In kleinen Tropfen perlte mein Blut hervor, verbanden sich zu einem Rinnsal, das wie ein klitzekleiner Bach über meinen Arm rann und auf die Erde hinunter regnete um dort zu versickern
Dunkelrote Bahnen leuchteten auf meiner weißen Haut.
„Nehmt mein Blut, die ich Kontakt suche."
Nach meinem Ruf geschah überhaupt nichts, die Zeit schien still zu stehen. Schon befürchtete ich der Zauber würde misslingen, bevor er überhaupt richtig begonnen hatte.
Die roten Tropfen fielen weiter, geräuschlos traten sie aus meinem Körper hervor und benetzten das Erdreich.

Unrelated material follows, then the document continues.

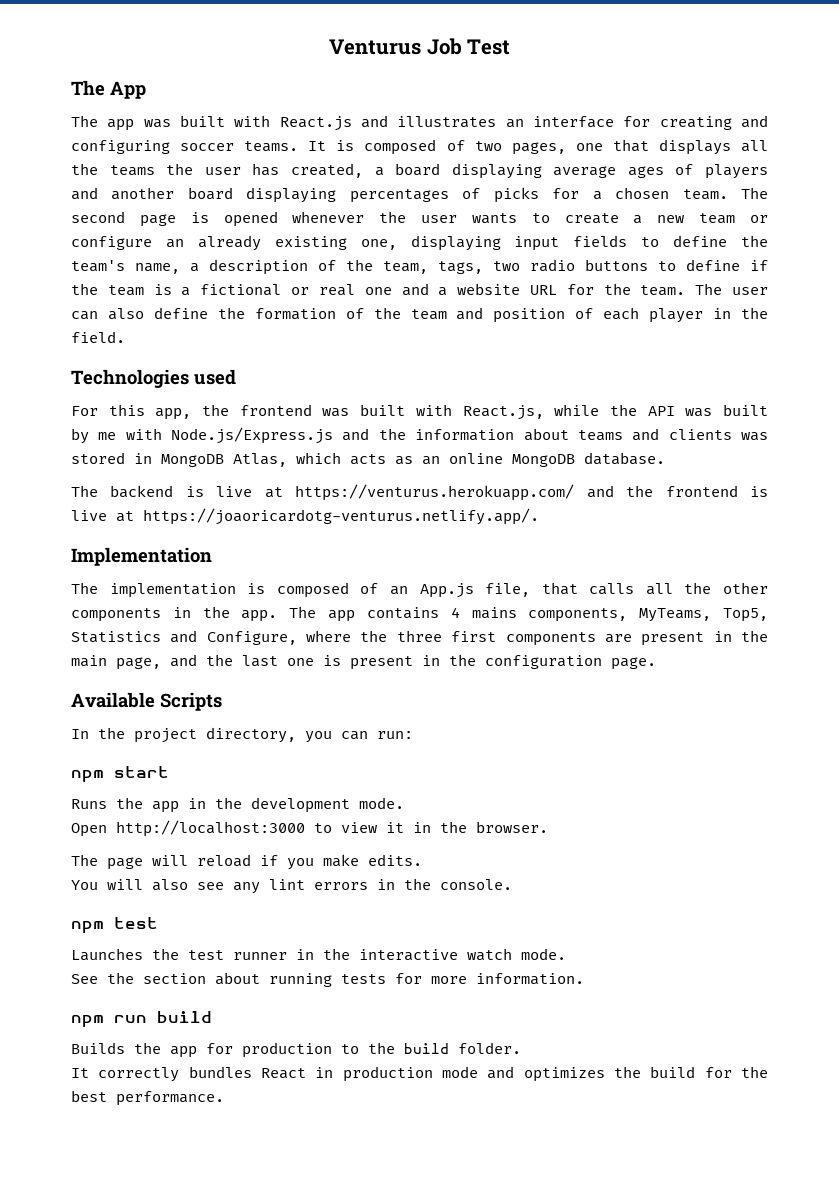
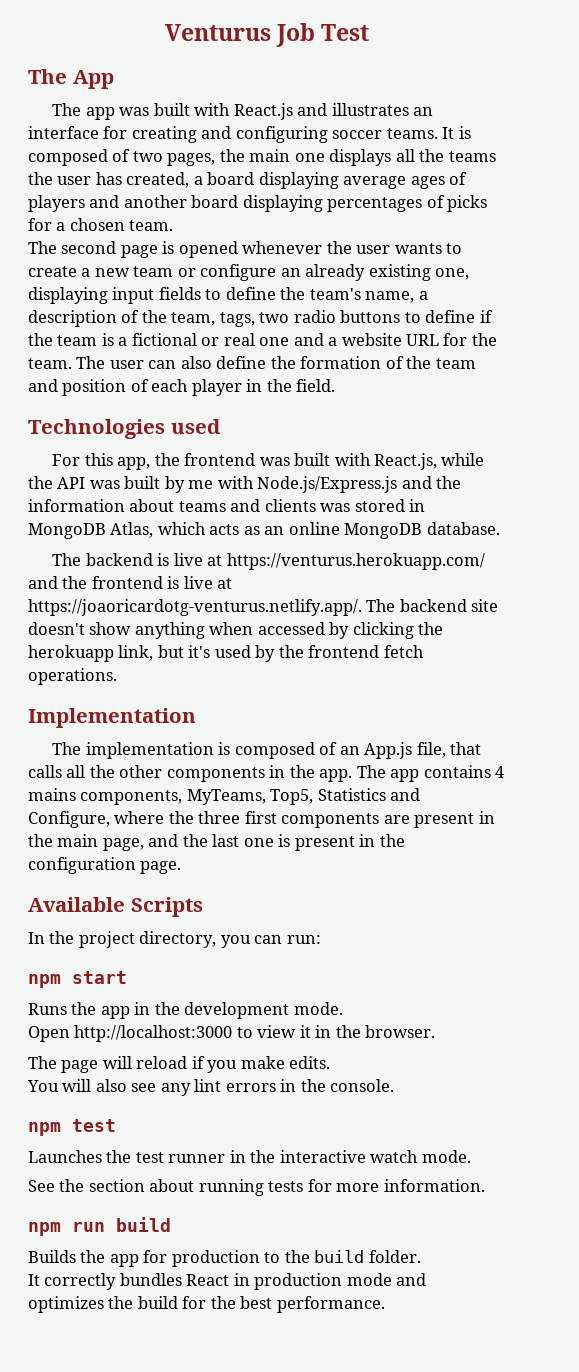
[575,139,649,152] one that -> [219,149,325,162] the main one
(728, 194) none -> (174, 225) //
(539, 516) none -> [366,599,499,612] [28,622,444,639] [28,645,424,662] [28,668,117,685] The backend site doesn't show anything when accessed by clicking the herokuapp link, but it's used by the frontend fetch operations.

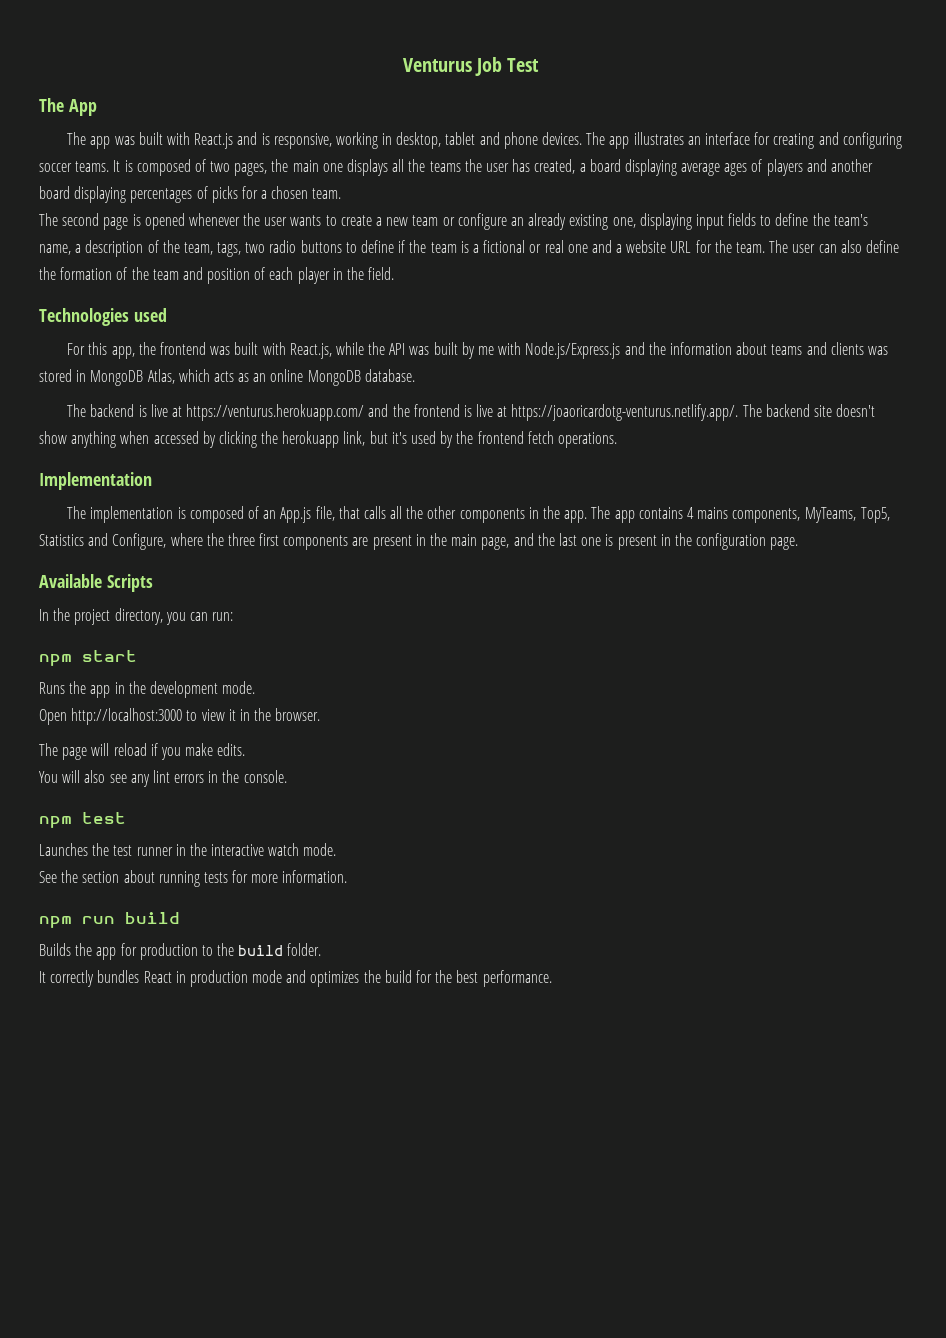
(328, 109) none -> [261,132,630,149] is responsive, working in desktop, tablet and phone devices. The app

Vielleicht wollten die Götter mich bestrafen, weil ich Elfenmagie mit in diesen magischen Kreis gebracht hatte.
Da bemerkte ich das die Erde mein Blut auffing wie eine Schale, es sammelte sich unter Vigours Blutsteinen zu einer Pfütze.
„Ich danke euch ihr Götter," flüsterte ich. Wie immer genoss ich diesen Moment, wenn die Drachengötter mir ihre Anwesenheit und Liebe zeigten.
Es ließ mein Herz beben vor Stolz über die Macht der Drachen.
„Ich danke euch ihr Götter. Mit eurer Unterstützung kann dieser Zauber gelingen. Lasst uns beginnen."
Mit diesem Ruf, laut wie Donner grollen, begann der Tanz, der die Magie heraufbeschwor unter dem blutroten Himmel der Glutstunde.